Miller’s Luck: The Sloane Court Bombing in London During WWII | Stephen Ambrose Historical Tours

Miller’s Luck: The Sloane Court Bombing in London During WWII

Sloane Court bombing clean up
Cleaning up after the Sloane Court bombing

Today, we share the latest dispatch from Senior Historian Chris Anderson’s blog, History Hikes. Walking through London recently, Chris came upon a plaque dedicated to one of the little known stories of WWII: the Sloane Court Bombing in London, the largest one-day loss suffered by U.S. personnel in London during the war.

Lest we forget, Chris shares the story of this horrific moment in WWII history, one that includes Major Glenn Miller, the bandleader and commander of the 418th Army Air Forces band who was stationed along Sloane Court in the first week of July 1944.

Miller’s Luck: The Sloane Court Bombing in London During WWII

By Chris Anderson, Senior Historian

On July 3, 1944, swing bandleader Glenn Miller got lucky—66 other Americans didn’t.

If you were one of the thousands of GIs stationed in and around London in the summer of 1944 you could be forgiven for thinking that the war was someplace else.
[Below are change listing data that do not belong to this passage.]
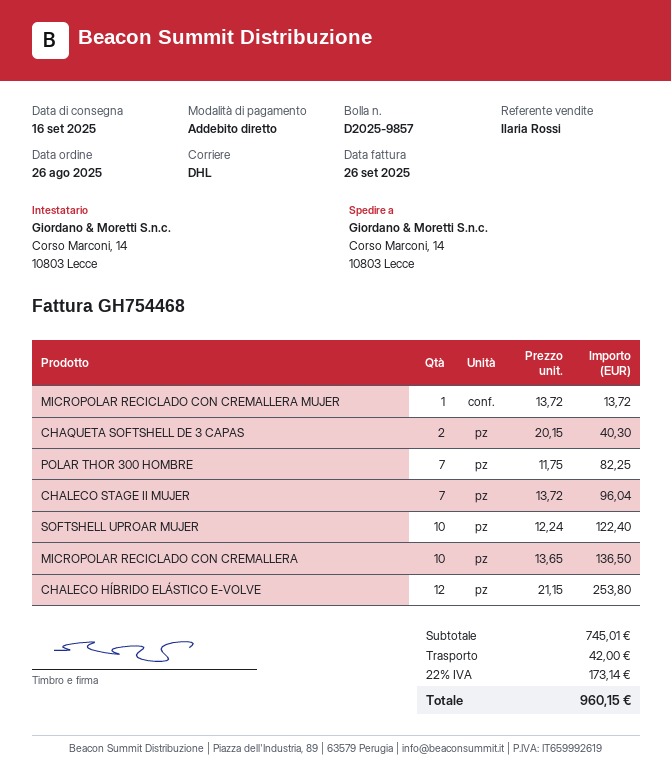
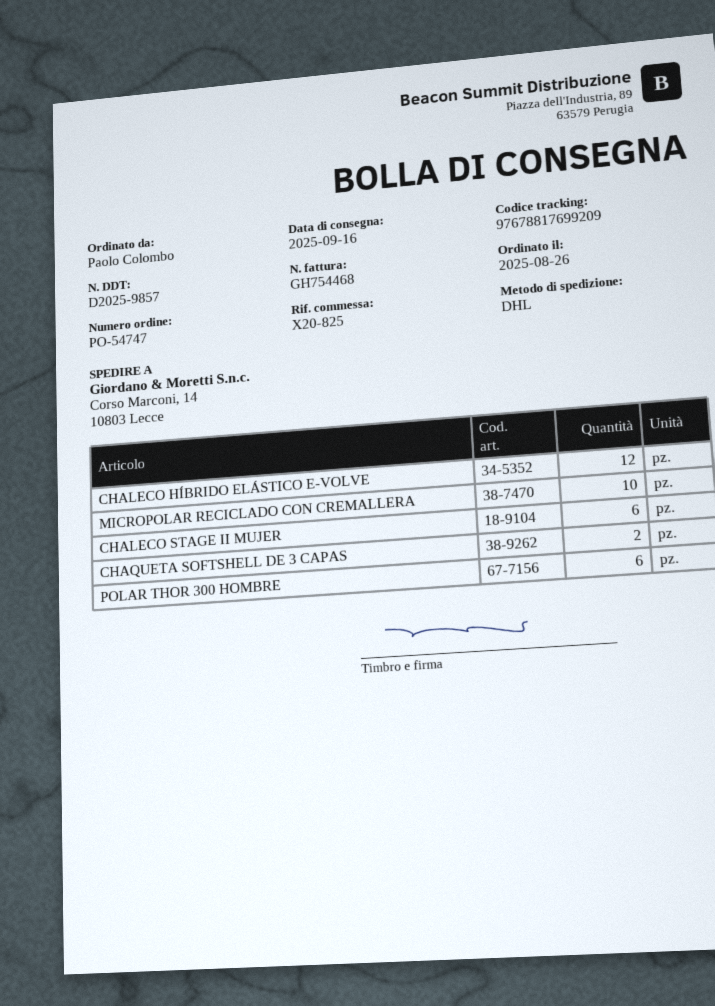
MICROPOLAR RECICLADO CON CREMALLERA MUJER: 1 -> none
POLAR THOR 300 HOMBRE: 7 -> 6
CHALECO STAGE II MUJER: 7 -> 6
SOFTSHELL UPROAR MUJER: 10 -> none

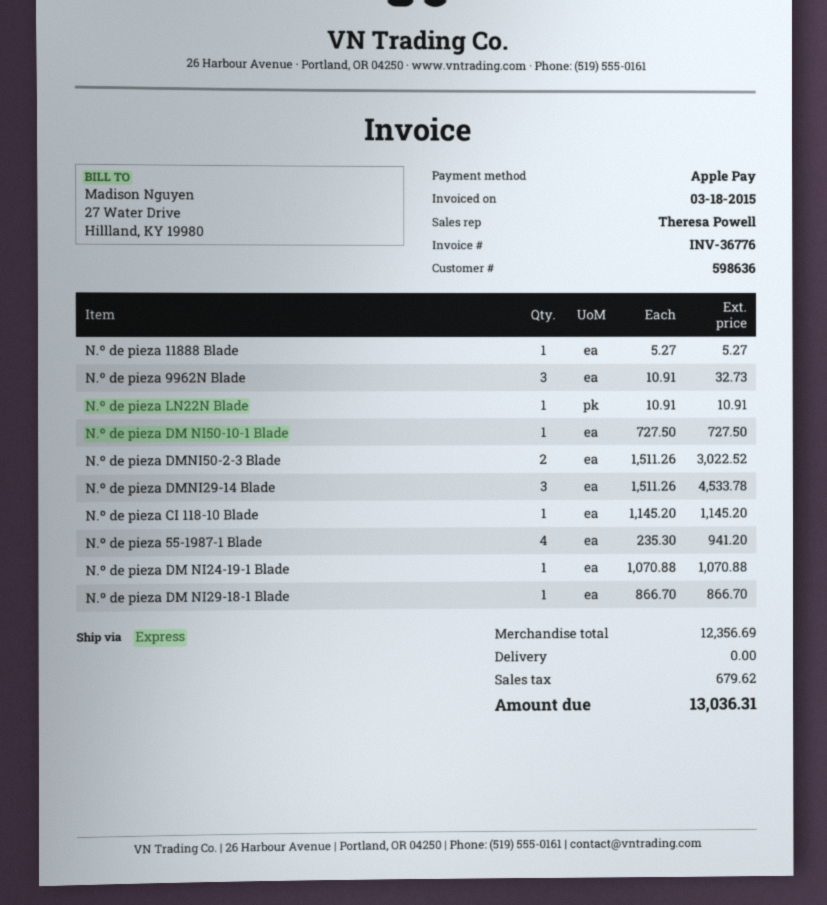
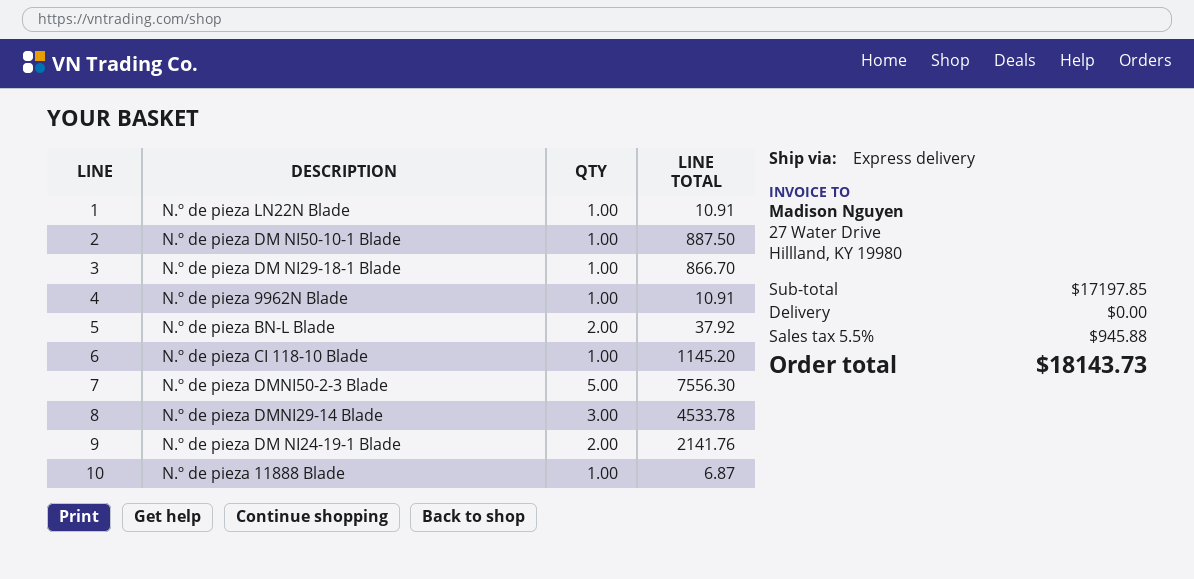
N.º de pieza 11888 Blade: 1 for 5.27 -> 1 for 6.87
N.º de pieza 9962N Blade: 3 for 32.73 -> 1 for 10.91
N.º de pieza DM NI50-10-1 Blade: 1 for 727.50 -> 1 for 887.50
N.º de pieza DMNI50-2-3 Blade: 2 for 3022.52 -> 5 for 7556.30
N.º de pieza 55-1987-1 Blade: 4 for 941.20 -> none
N.º de pieza DM NI24-19-1 Blade: 1 for 1070.88 -> 2 for 2141.76
N.º de pieza BN-L Blade: none -> 2 for 37.92
subtotal: 12356.69 -> 17197.85
tax: 679.62 -> 945.88
total: 13036.31 -> 18143.73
For almost a month Allied soldiers had been battling inland after their successful landings along the Norman coast. GIs and comrades of many other nations advanced north or Rome. On the other side of the world the 503rd Parachute Infantry Regiment dropped on Kamiri airfield in New Guinea while on Saipan in the Mariana Islands Army and Marine units captured key high ground overlooking Tanapag. While it was true that the British capital was undergoing a second “Blitz,” with dozens of Adolf Hitler’s V-1 “Vengeance” weapons falling on the city each day, for the most part American casualties in the first week of July were happening somewhere else-to someone else.

Like most history minded Londoners, when I think about the war and the city I think about the Blitz of 1940-41, not the “lull,” which came between the end of the first blitz in 1941 and January 1944 and caused more than 1,500 civilian casualties, nor the second Blitz, which began in January 1944 and did not end until March of 1945 and caused significantly more. It is an unfortunate oversight on my part and I was reminded of this on a recent walk around the city.

Rose and Crown pub
Rose and Crown pub in London

I’d headed over to Sloane Square to find some more Blue Plaques to photograph and since I was in the neighborhood, decided to stop off at the National Army Museum, which is next to the Royal Hospital Chelsea. In addition to its wonderful exhibits, “the NAM” has two of my favorite things: clean bathrooms and an excellent bookshop. Since I had the time, I took a windy way to get to the museum and as I strolled away from the tube station, I decided to turn right off of Lower Sloane Street at the Rose and Crown pub to see if there was anyone inside. As I walked along Turk’s Row I was brought up short by a simple plaque outside the Garden House School that is across the street from the pub. Very simple, the plaque said, “In Memory of the 74 American Military Personnel of the United States Army and Three Civilians Who Were Killed on the 3rd of July 1944 by a V-1 Flying Bomb.

Sloane Court in London
Sloane Court in London where many GIs were stationed during WWII

I had a vague recollection of having seen a plaque to American dead in the area during an earlier visit years before, but in my faulty memory it was not here on Turk’s Row and it was to Americans killed earlier than 1944. Clearly, I needed to dig into this a bit more.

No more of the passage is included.